General

Bev Oda’s ‘rough time’ and the PM’s racy songs

Mitchel Raphael  on Bev Oda’s ‘rough time’ and the PM’s racy songs

Photographs by Mitchel Raphael

You have to love those seniors

Bev Oda has three campaign offices in her large Ontario riding of Durham. The one in Port Perry is right across from the only McDonald’s in town. As one volunteer noted, everyone in town sees it because it is right by the drive-through. It’s almost as good a location as the one Oda had during the last campaign when her office was right across from the liquor store.

Port Perry recently had a Tartan Day parade, which Oda marched in. She wore an RCMP tartan she picked up at the Wee Tartan Shop, a store in town that specializes in British goods. The owner of the shop, Stewart Bennett, is the person who organized the parade; he’s also often the person who sings the national anthem at Oda’s fundraisers. While looking around in the shop before the festivities, Oda spotted a DVD trivia game for the British TV show Coronation Street and considered picking one up for the Prime Minister because, she says, he’s a big fan of the show. The store also sells pickled garlic, which Oda buys as gifts for people, though she herself isn’t a big fan of it. She often gets Defence Minister Peter MacKay Nova Scotia scarves from the shop “because he keeps losing them.”

Like most MPs, during the election, Oda’s duties as minister of international co-operation are curtailed, with the exception of dealing with international catastrophes such as earthquakes or hurricanes. On the campaign trail, people are clearly aware of the big “not” scandal. (Says one Oda supporter: “This a seniors’ community so they have nothing to do but read.”) But no one ever says anything directly to the minister. It’s more along the lines of: “You’ve had a rough time, eh?” Maybe that’s because everyone is also well aware of all the things Oda has brought to the riding, including fixing up the waterfront in Port Perry.
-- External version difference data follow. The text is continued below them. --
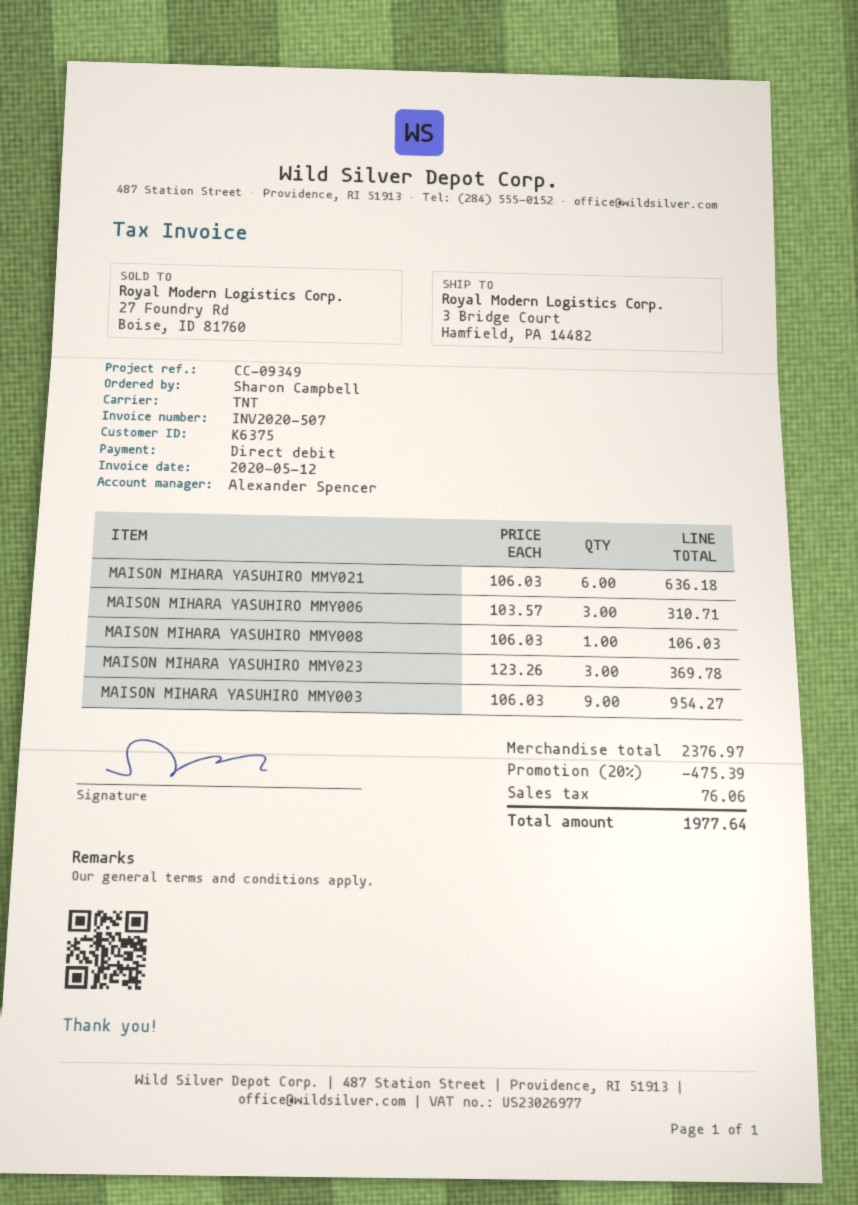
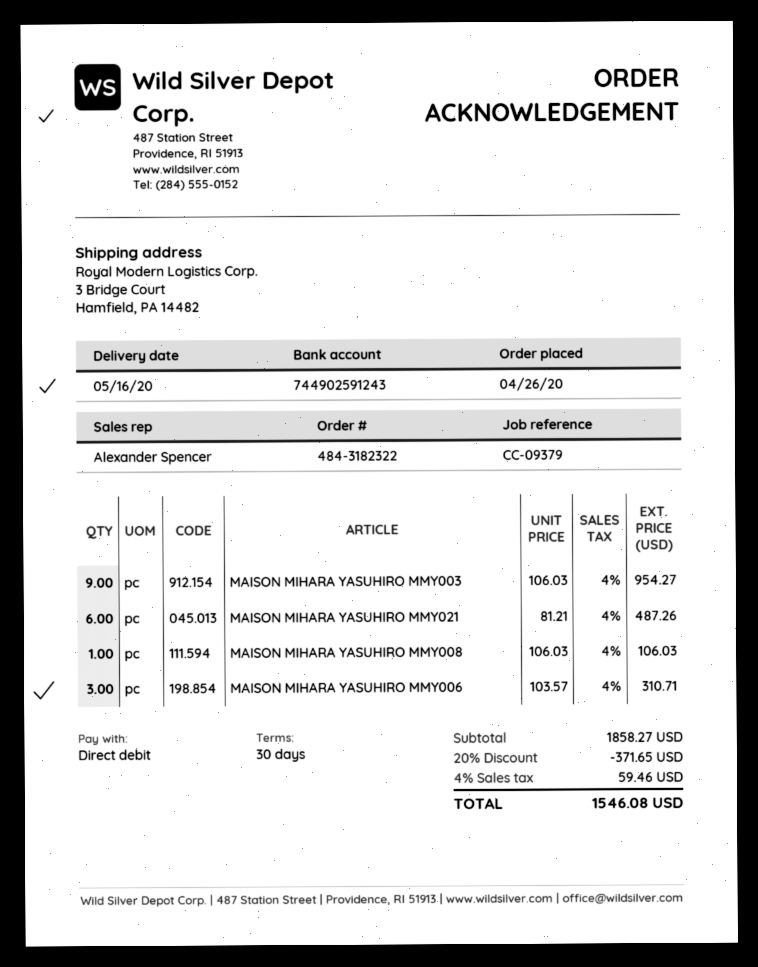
reference: CC-09349 -> CC-09379
MAISON MIHARA YASUHIRO MMY021: 6 x 106.03 = 636.18 -> 6 x 81.21 = 487.26
MAISON MIHARA YASUHIRO MMY023: 3 x 123.26 = 369.78 -> none
subtotal: 2376.97 -> 1858.27
discount: 20% = 475.39 -> 20% = 371.65
tax: 76.06 -> 59.46
total: 1977.64 -> 1546.08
While campaigning at an event put on by Durham Farm Connections, Oda spent time with the farmer working the alpaca section. When Oda inquired about the animals for her own farmland, she was told she would have to get at least two because they are herd animals. “Do they spit?” she asked. She was assured they could be trained.
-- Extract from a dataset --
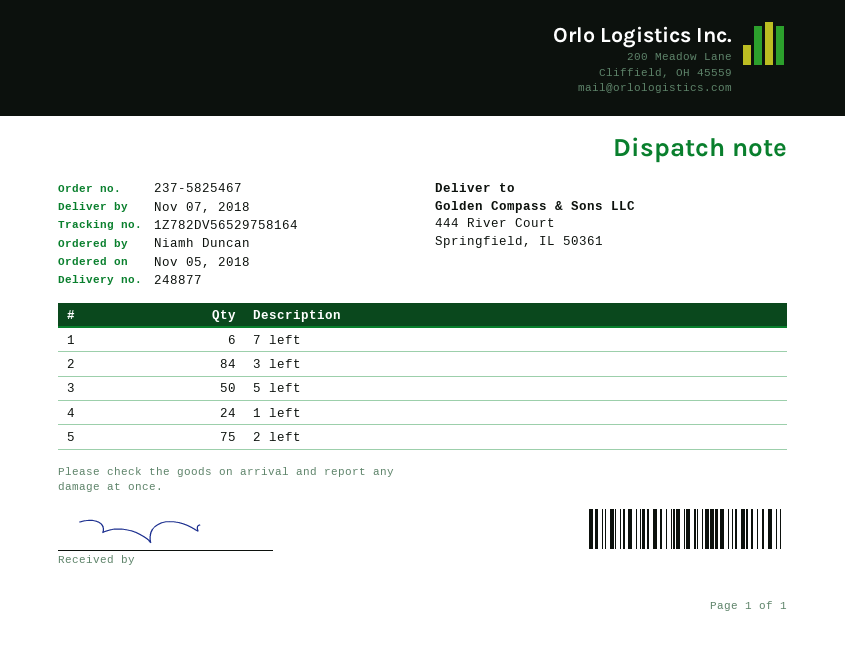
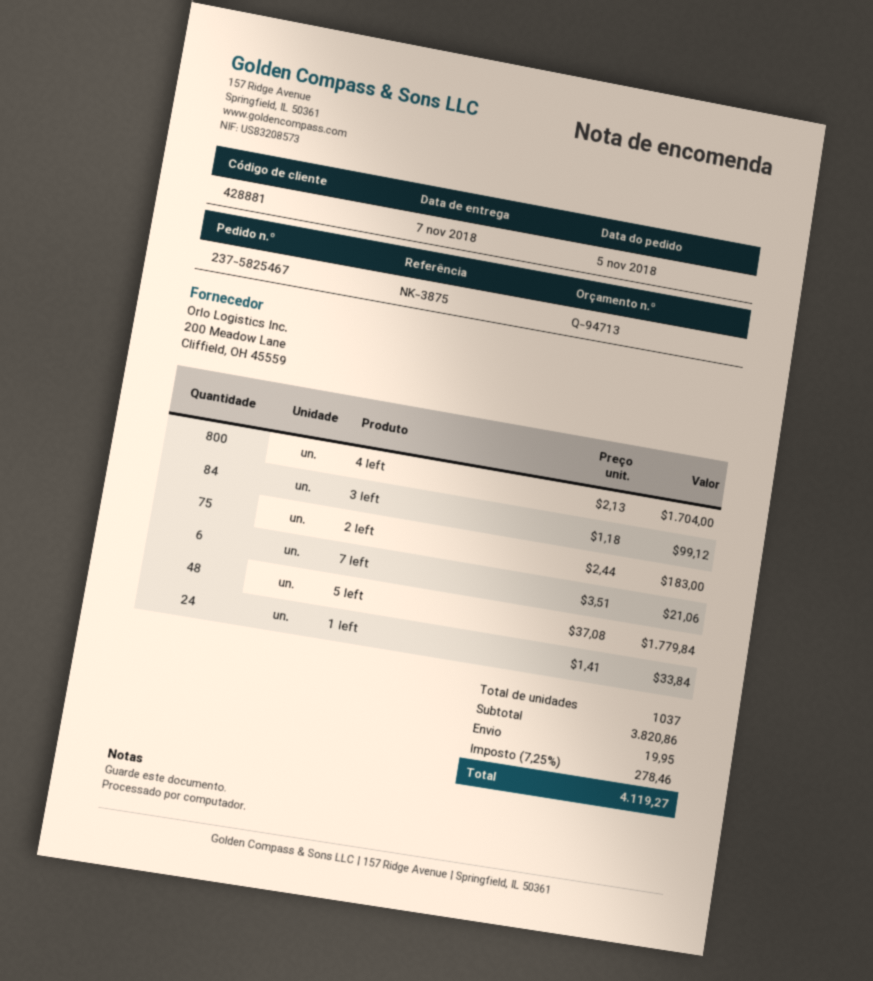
5 left: 50 -> 48
4 left: none -> 800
There aren’t many visible minorities in the riding. Oda, who is Japanese Canadian, lives in the town of Orono where she counts “the people who run the Chinese restaurant and the guy at the convenience store” and herself as the “multicultural centre.”

‘Dirty Picture’ in Ajax

Stephen Harper has attempted to run a risk-free campaign, but his soundtrack is a little out there. First there was the photo op with 10-year-old Maria Aragon singing Lady Gaga’s gay-bi-transgendered anthem Born This Way. Then, during a rally in Ajax, Ont., one of the songs pumping up the room before Harper came in was Taio Cruz and Ke$ha’s Dirty Picture club anthem, which includes the lyrics: “So take a dirty picture for me / Take a dirty picture / Just take a dirty picture.”
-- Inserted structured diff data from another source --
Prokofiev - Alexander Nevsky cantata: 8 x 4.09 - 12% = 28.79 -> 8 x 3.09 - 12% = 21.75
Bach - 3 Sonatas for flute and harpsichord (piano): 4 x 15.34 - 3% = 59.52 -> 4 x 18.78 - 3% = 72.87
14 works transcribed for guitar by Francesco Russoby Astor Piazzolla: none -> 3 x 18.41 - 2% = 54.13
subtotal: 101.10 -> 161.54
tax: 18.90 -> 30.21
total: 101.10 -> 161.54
When the lights went out for May

Just as Green Leader Elizabeth May was about to launch her party’s platform at the Centre for Social Innovation in Toronto, the TV crews’ lights went out. “Thanks for observing Earth Minute,” joked May, not missing a beat as people went to check the breaker switch. She then filled time by talking about her very first press conference, when she was four and was used as a “prop” by her activist mother.

They all scream for…

It’s not often hundreds of people flock to an MP. But Toronto NDP candidate Olivia Chow recently had them eating out of her hand. She was helping give out free mini ice cream cones to promote the Big Chill, an ice cream parlour in the city’s hip Little Italy. Too bad she couldn’t have any herself. Chow happens to be lactose intolerant so settled for mango sherbet, “the colour of the NDP,” the MP astutely added.